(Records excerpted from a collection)

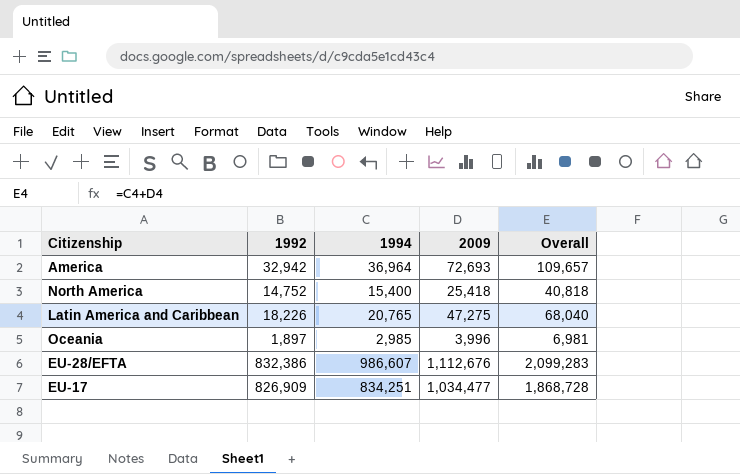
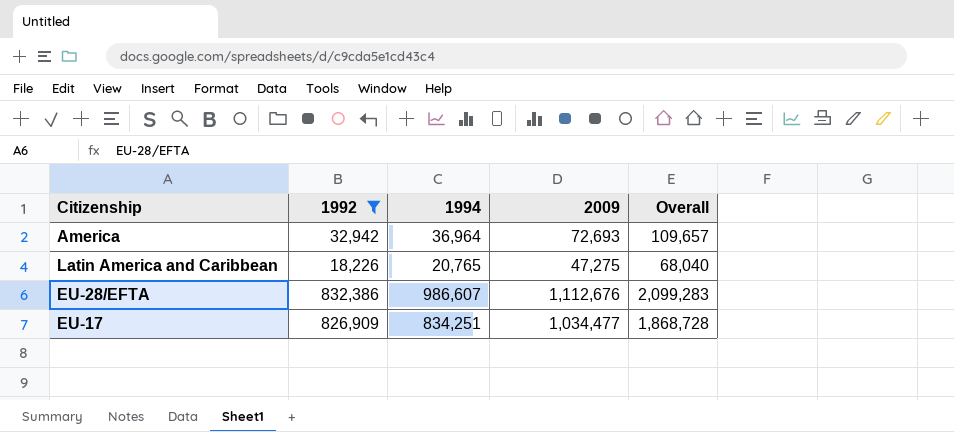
filter: none -> 1992 >= 18,226

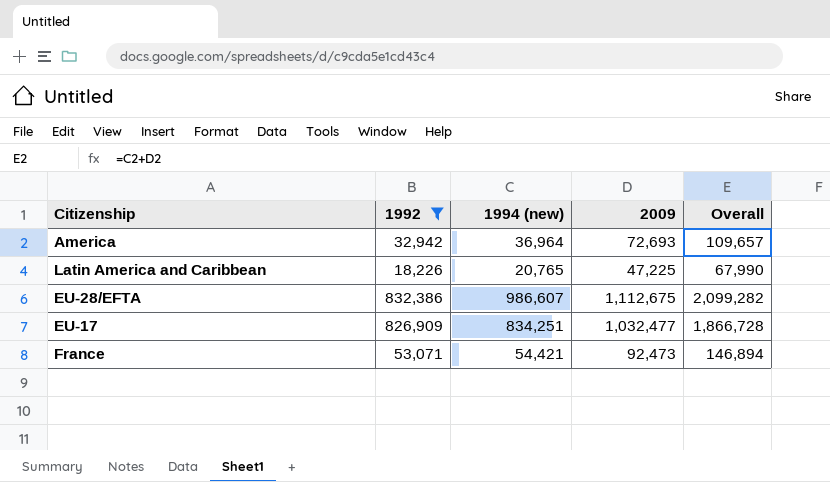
column name: 1994 -> 1994 (new)
Latin America and Caribbean | 2009: 47,275 -> 47,225
Latin America and Caribbean | Overall: 68,040 -> 67,990
EU-28/EFTA | 2009: 1,112,676 -> 1,112,675
EU-28/EFTA | Overall: 2,099,283 -> 2,099,282
EU-17 | 2009: 1,034,477 -> 1,032,477
EU-17 | Overall: 1,868,728 -> 1,866,728
row France: none -> 53,071 | 54,421 | 92,473 | 146,894

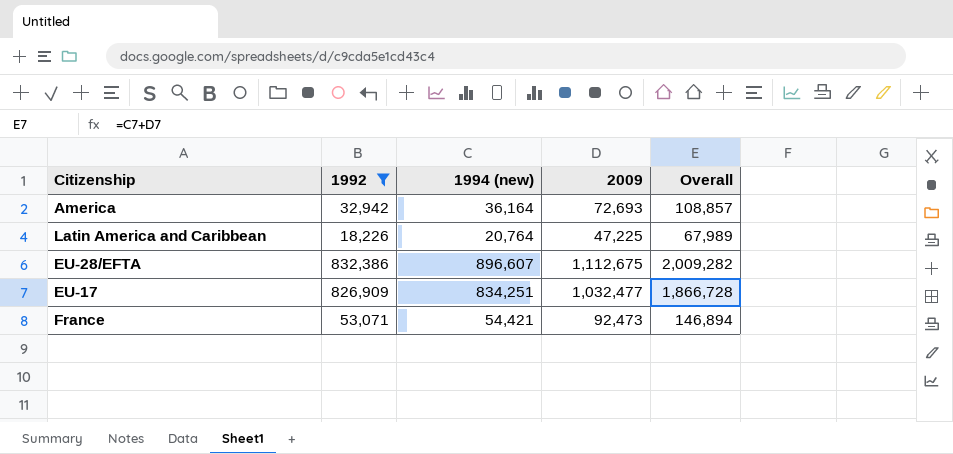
America | 1994 (new): 36,964 -> 36,164
America | Overall: 109,657 -> 108,857
Latin America and Caribbean | 1994 (new): 20,765 -> 20,764
Latin America and Caribbean | Overall: 67,990 -> 67,989
EU-28/EFTA | 1994 (new): 986,607 -> 896,607
EU-28/EFTA | Overall: 2,099,282 -> 2,009,282

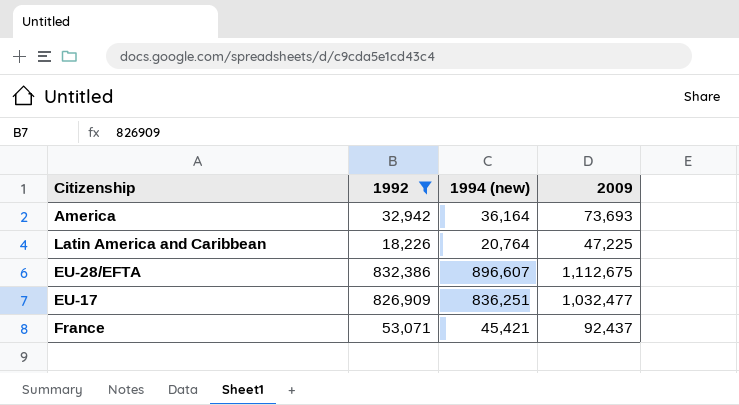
column Overall | formula: [1994 (new)] + [2009] -> none
America | 2009: 72,693 -> 73,693
EU-17 | 1994 (new): 834,251 -> 836,251
France | 1994 (new): 54,421 -> 45,421
France | 2009: 92,473 -> 92,437

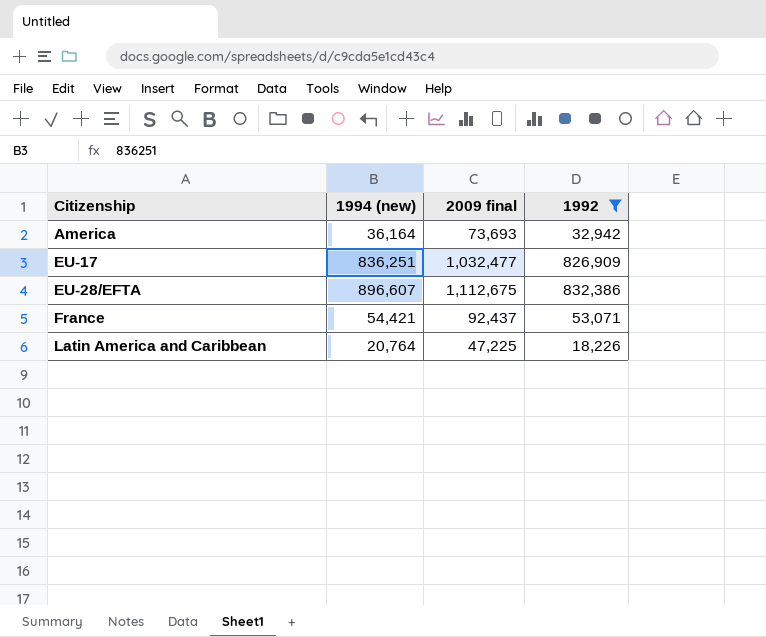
row order: none -> Citizenship ascending
column name: 2009 -> 2009 final
column 1992 | position: 2 -> 4
France | 1994 (new): 45,421 -> 54,421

Problem:
Restate the lines of the records exactly, starting at the first and stopping after the line with "America | 1994 (new): 36,964 -> 36,164". Leave out any picture.

Answer for this exercise:
filter: none -> 1992 >= 18,226

column name: 1994 -> 1994 (new)
Latin America and Caribbean | 2009: 47,275 -> 47,225
Latin America and Caribbean | Overall: 68,040 -> 67,990
EU-28/EFTA | 2009: 1,112,676 -> 1,112,675
EU-28/EFTA | Overall: 2,099,283 -> 2,099,282
EU-17 | 2009: 1,034,477 -> 1,032,477
EU-17 | Overall: 1,868,728 -> 1,866,728
row France: none -> 53,071 | 54,421 | 92,473 | 146,894

America | 1994 (new): 36,964 -> 36,164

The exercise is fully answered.